→ REQUIRED ACTION
Filter the entries that follow, copying every line in which the word "none" appears.

━━━

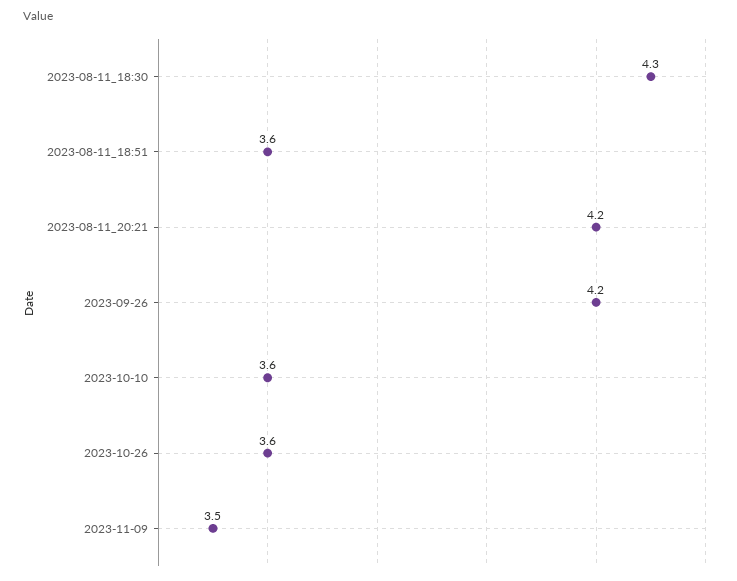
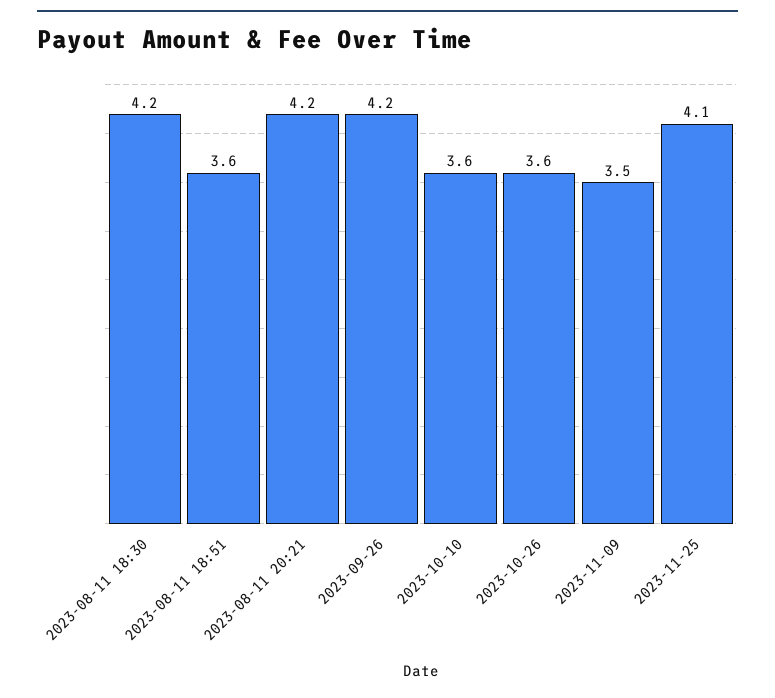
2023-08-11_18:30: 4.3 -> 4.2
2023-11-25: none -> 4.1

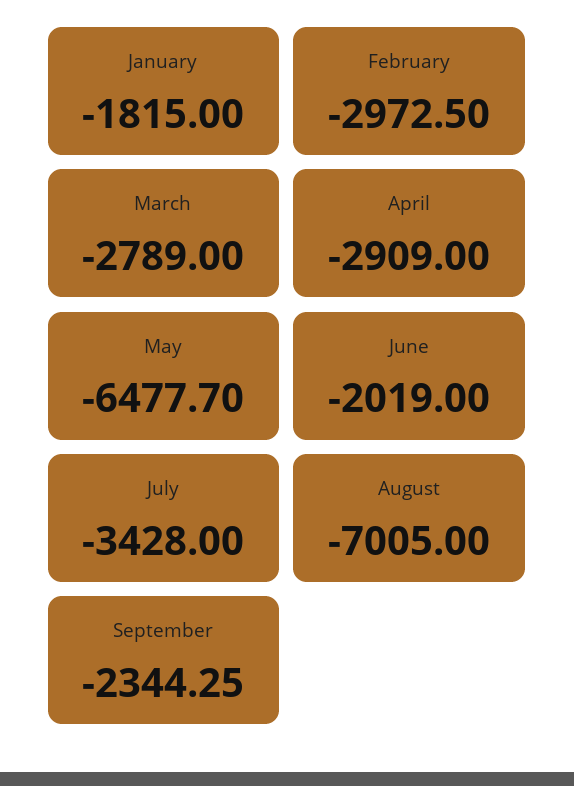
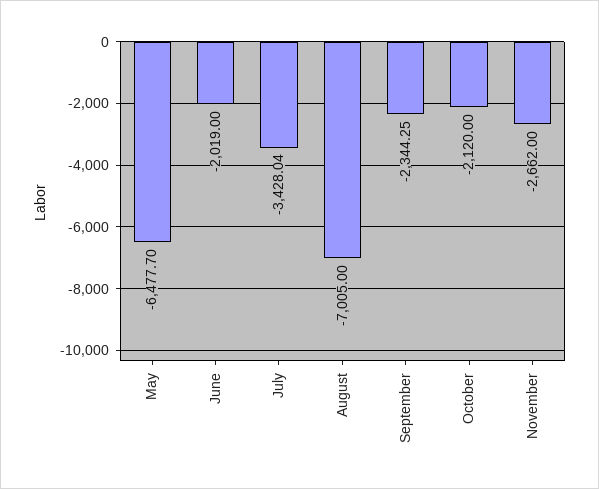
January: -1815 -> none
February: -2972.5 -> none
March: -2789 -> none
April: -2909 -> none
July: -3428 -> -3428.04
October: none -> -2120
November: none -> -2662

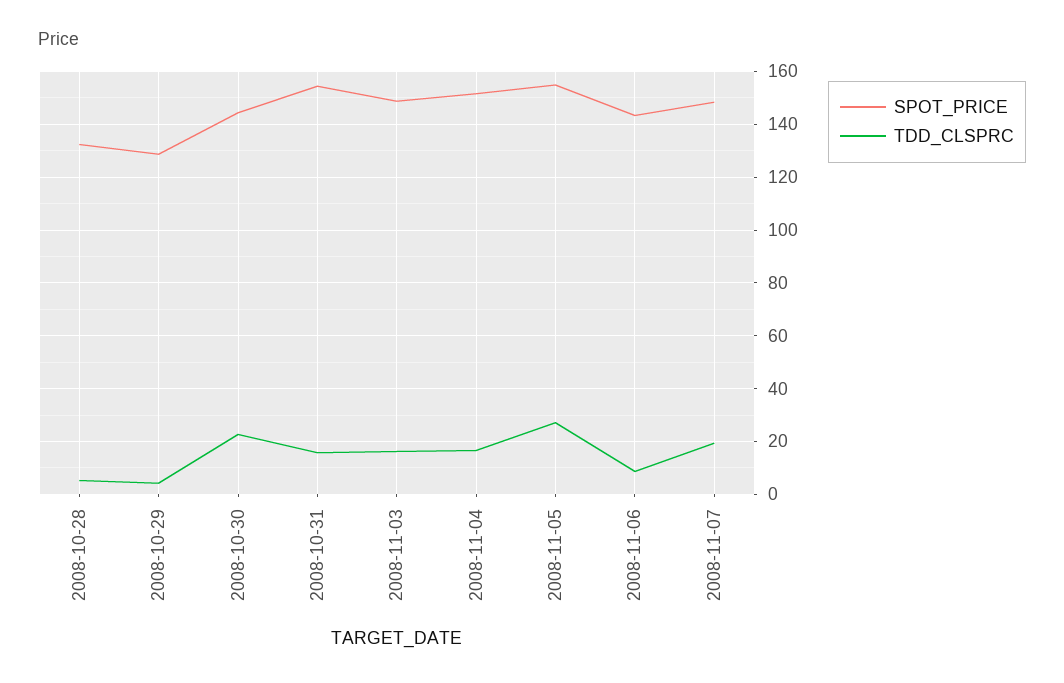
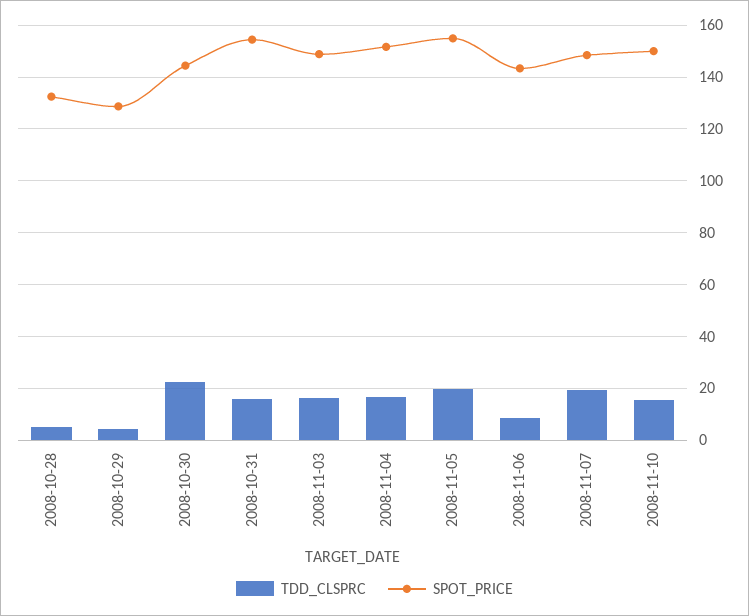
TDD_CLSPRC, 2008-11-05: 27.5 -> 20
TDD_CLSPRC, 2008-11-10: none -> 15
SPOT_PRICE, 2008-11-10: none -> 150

━━━

→ WRITTEN RESPONSE
2023-11-25: none -> 4.1
January: -1815 -> none
February: -2972.5 -> none
March: -2789 -> none
April: -2909 -> none
October: none -> -2120
November: none -> -2662
TDD_CLSPRC, 2008-11-10: none -> 15
SPOT_PRICE, 2008-11-10: none -> 150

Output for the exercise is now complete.